Irwin claims that any reasonable, intellectually honest atheist must admit some possibility that god might actually exist. This is the exact same manipulation that pro-tobacco advocates put forth for years – surely any scientist with integrity must admit that he has some doubt that tobacco causes lung cancer. Similarly, Irwin attempts to shame us at least into a position of agnosticism that legitimizes religious belief. He says:

“Any honest atheist must admit that he has his doubts, that occasionally he thinks he might be wrong, that there could be a God after all …”

“People who claim certainty about God worry me, both those who believe and those who don’t believe. They do not really listen to the other side of conversations, and they are too ready to impose their views on others. It is impossible to be certain about God.”

These are false and totally ridiculous assertions. The only people that actually worry me are those that express any doubt whatsoever. As to the first claim, it is simply as silly as if one said:

“Any honest atheist must admit that he has his doubts, that occasionally he thinks he might be wrong, that there could be an Easter Bunny after all …”

This is a totally fair substitution since God has not one iota more factual credibility than the Easter Bunny. And again – just as with DDT, and tobacco, and CFC’s – the New York Times is complicit in helping to propagate and maintain this illusion of legitimate doubt by publishing this article.

I don’t condemn the New York Times for printing a viewpoint that doesn’t agree with me; I don’t condemn them for publishing a wide range of ideas; and it isn’t my goal to muzzle free-speech; but it is fair to criticize the New York Times for publishing harmful factual nonsense – just as they did in all those other areas so well documented in the Merchants of Doubt. And facts aside, this particular article is not even theoretically sound as an intellectual debate or legitimately valid discussion.

Make no mistake, belief in god is harmful factual nonsense. And this campaign to create intellectual doubt has been working. Even the vast majority of my atheist friends have been at least partially influenced by this argument and shamed by articles like this one, published by respected organizations like the New York Times, into a false position of agnostic intellectual “honesty.” But in my opinion, the only intellectually honest and courageous position is that there simply can be, is no god.

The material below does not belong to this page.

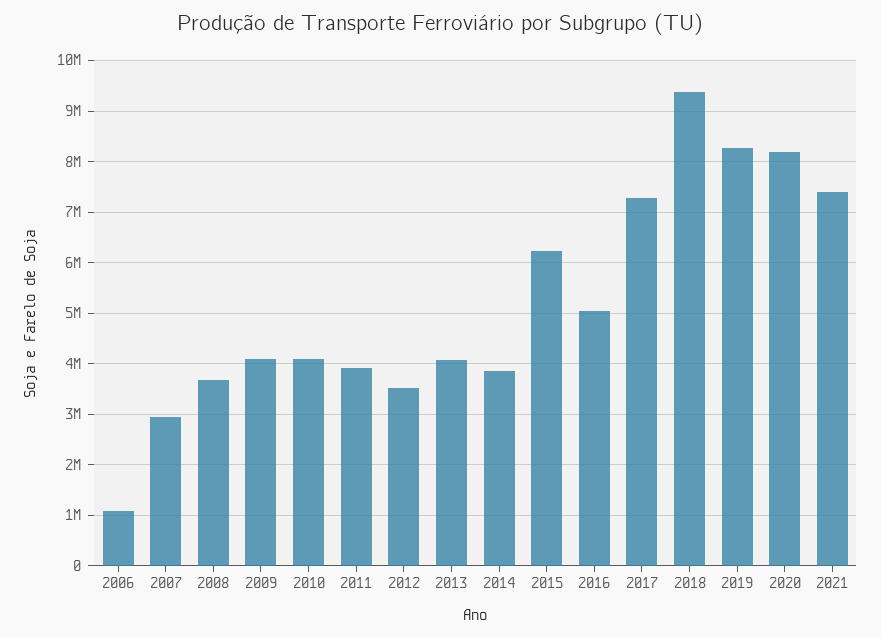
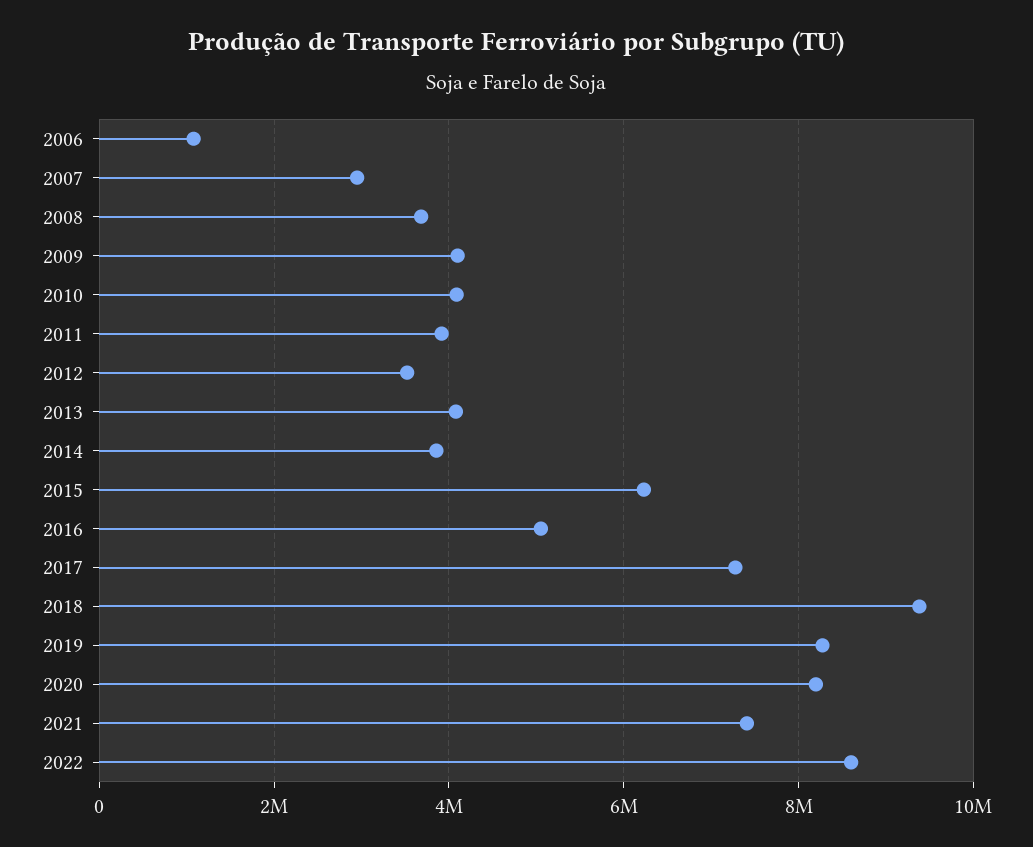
2022: none -> 8600000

I would have come away dispirited and disappointed by this article, but happily the New York Times readers are far more intelligent and less gullible than New York Times contributors and reviewers. When I scanned the more than 750 comments, I found that essentially all of them see right through this nonsense for exactly what it is. The vast majority were clear-eyed and astute in calling bullshit on this transparent manipulation.

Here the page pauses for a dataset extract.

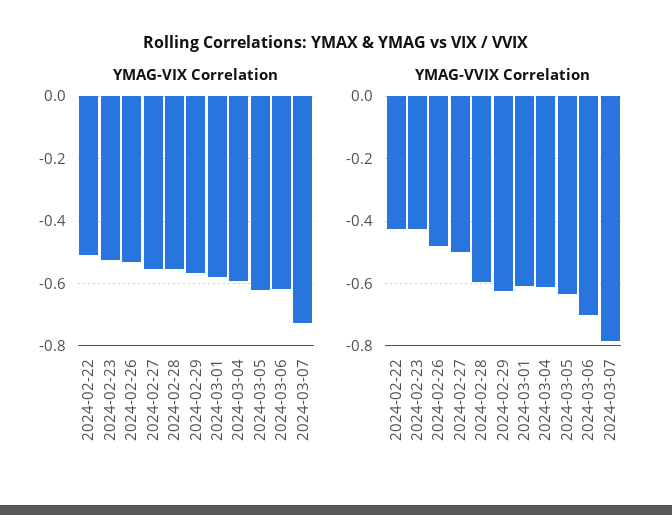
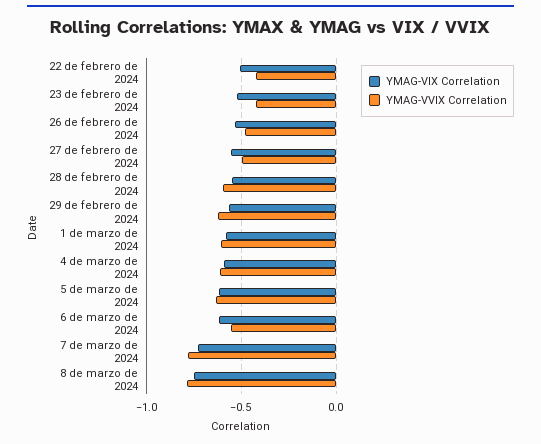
YMAG-VVIX Correlation, 2024-03-06: -0.7 -> -0.55
YMAG-VIX Correlation, 8 de marzo de 2024: none -> -0.75
YMAG-VVIX Correlation, 8 de marzo de 2024: none -> -0.8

DyingCandleThat makes me VERY encouraged. When merchants of doubt like William Irwin have to resort to manufacturing doubt, it is an admission that they know they cannot win on the merits of their position. It is their last gasp to cling to religion and delay the widespread outright rejection of god. That the dying candle of religion should finally burn out is inevitable because facts inevitably win in the end. Tobacco does cause cancer whether you admit it or not. Man-made climate change threatens our planet whether you choose to believe it or not. And there is no god to come and save us no matter how much you would like there to be. It’s all up to us and only us.

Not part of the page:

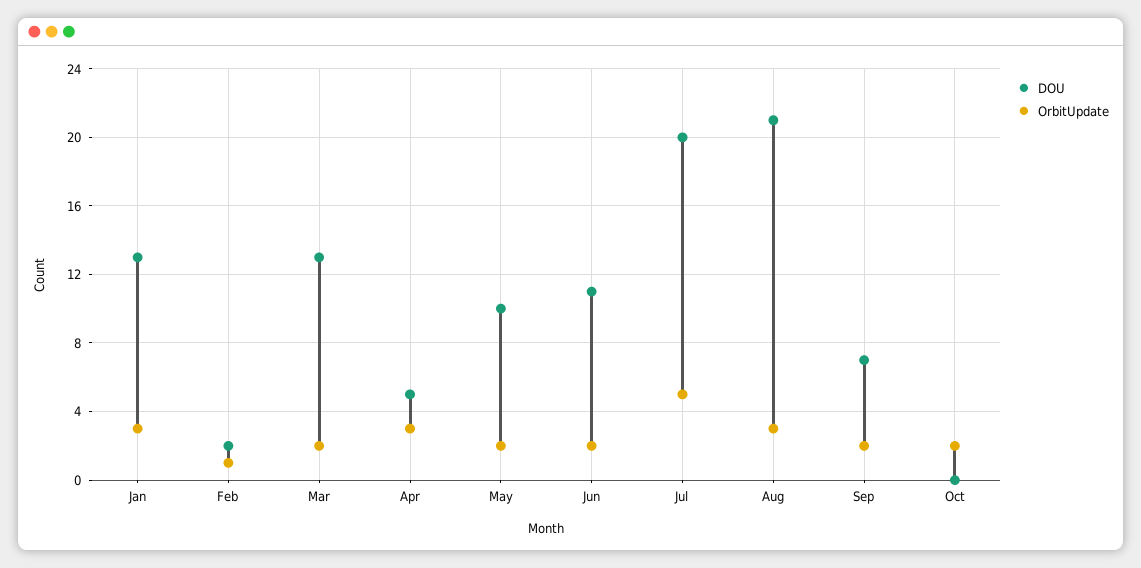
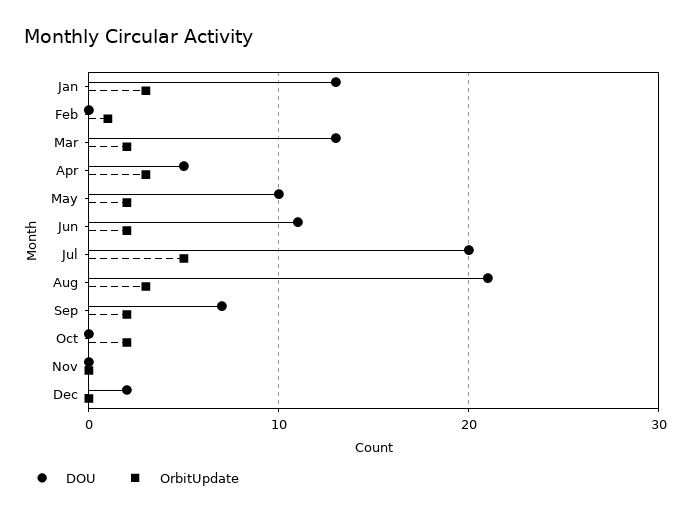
DOU, Feb: 2 -> 0
DOU, Nov: none -> 0
OrbitUpdate, Nov: none -> 0
DOU, Dec: none -> 2
OrbitUpdate, Dec: none -> 0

The public is obviously figuring that out. Too bad it is taking so long for the New York Times, once again, to stand for facts rather than propagating manufactured illusions of doubt on factual matters. I thank all the New York Times readers who posted their comments to this article and thereby reminding me that just because some professor of philosophy publishes some nonsense, even if it is published in the New York Times, many, many of us are simply not buying the doubt they’re selling any longer.

Let’s hope that desperate articles like this one are nothing more than the last gasps of a dying god.